Author(s): Formigli L, IbbaManneschi L, Perna AM, Pacini A, Polidori L,
Abstract Share this page
Abstract Gap-junctions are specialized regions of intercellular contacts allowing electrical impulse propagation among adjacent cardiomyocytes. Connexin43 (Cx43) is the predominant gap-junction protein in the working ventricular myocardium and its reduced expression has been extensively implicated in the genesis of conduction abnormalities and re-entry arrhythmia of chronically hypertrophied hearts. In contrast, data on the role played by this protein during cardiac remodeling and early phases of developing hypertrophy are lacking. Therefore, in the present study, we investigated this issue using an experimental model of pig left ventricle (LV) volume overloading consisting in the creation of an aorto-cava fistula.

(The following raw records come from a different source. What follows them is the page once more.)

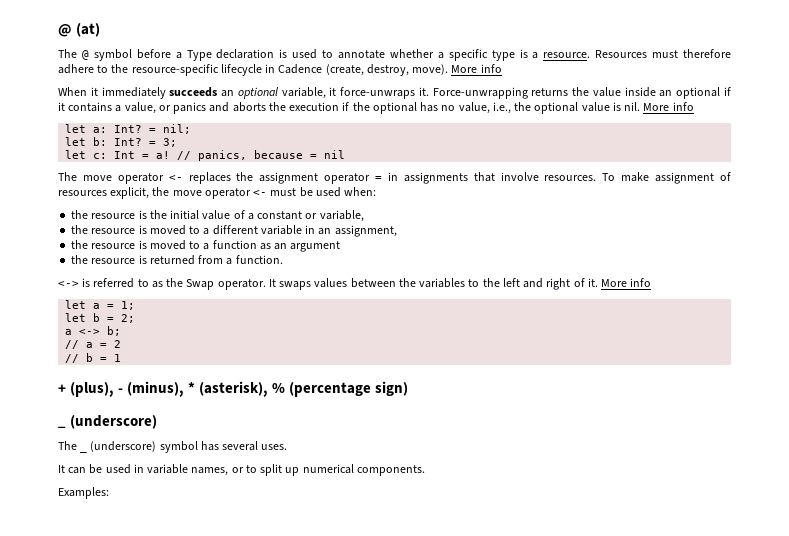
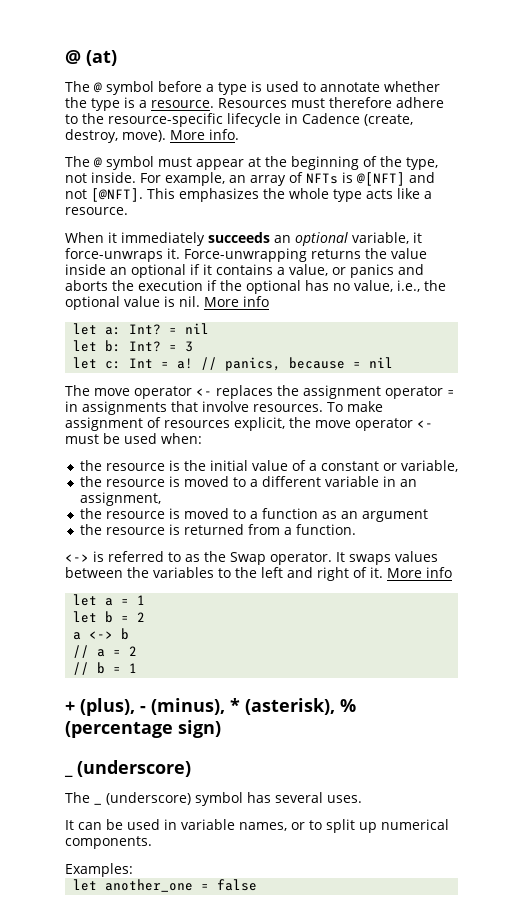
[186,49,275,61] Type declaration -> [218,82,247,95] type
[437,49,488,61] a specific -> [65,97,87,108] the
[480,64,502,73] info -> [209,129,239,140] [65,156,438,170] [65,172,435,186] [65,188,432,202] [65,207,128,215] info. // The @ symbol must appear at the beginning of the type, not inside. For example, an array of NFTs is @[NFT] and not [@NFT]. This emphasizes the whole type acts like a resource.
[163,124,192,134] nil; -> [185,323,210,334] nil
[163,138,178,147] 3; -> [185,341,194,352] 3
[121,301,136,310] 1; -> [137,595,146,605] 1
[121,314,136,323] 2; -> [137,612,146,622] 2
[107,326,122,336] b; -> [121,628,130,640] b
(109, 493) none -> [73,879,258,892] // let another_one = false

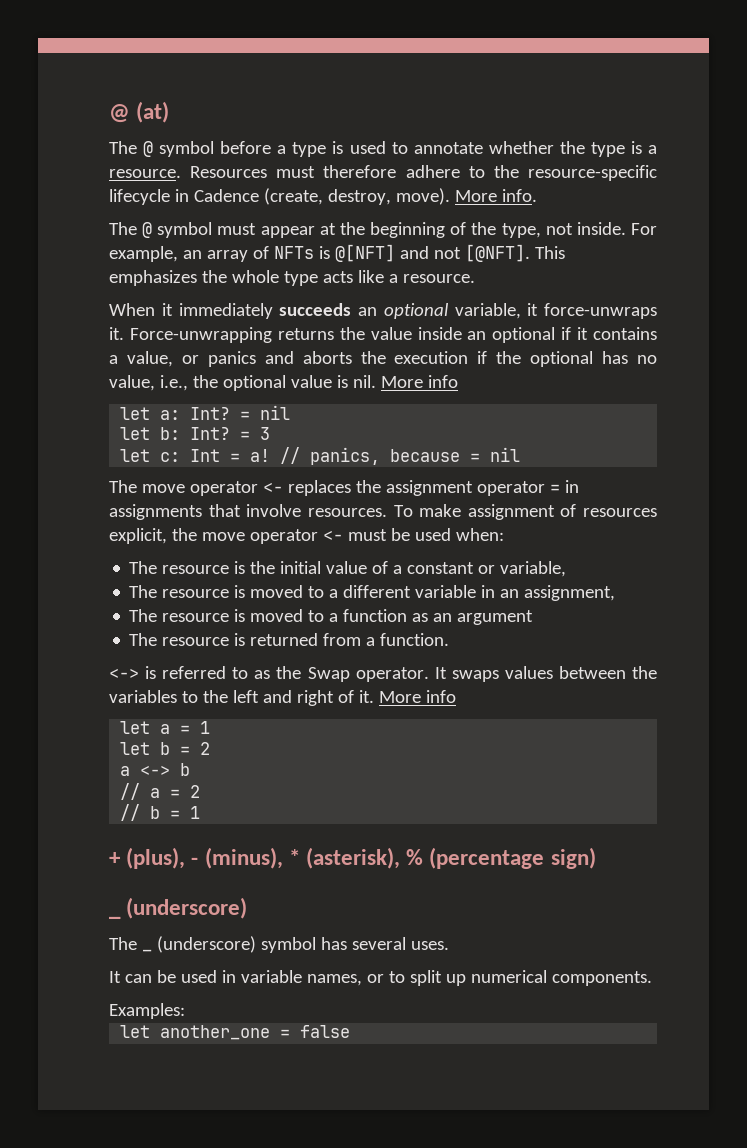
[79,460,102,471] the -> [129,561,158,574] The
[79,476,102,487] the -> [129,585,158,598] The
[79,508,102,519] the -> [129,609,158,622] The
[79,524,102,535] the -> [129,633,158,646] The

At scheduled times (6, 24, 48, 96, 168 h, and 2, 3 months after surgery) echocardiographic and haemodynamic measurements were performed and myocardial biopsies were taken for the morphological and biochemical analyses. When faced with the increased load, pig myocardium underwent an initial period (from 6 up to 48 h) of remarkable tissue remodeling consisting in the occurrence of cardiomyocyte damage and apoptosis. After that time, the tissue developed a hypertrophic response that was associated with early dynamic changes (up-regulation) in Cx43 protein expression, as demonstrated by Western blot and confocal immunofluorescence analyses. However, an initial transient increase of this protein was also found after 6 h from surgery. With the progression of LV hypertrophy (from 168 hr up to 3 months), a reduction in the myocardial Cx43 expression was, instead, observed. The increased expression of Cx43 protein during acute hypertrophic response was associated with a corresponding increase in the levels of its specific mRNA, as detected by RT-PCR. We concluded that up-regulation of Cx43 gap-junction protein could represent an immediate compensatory response to support the new working conditions in the early stages of ventricular overloading.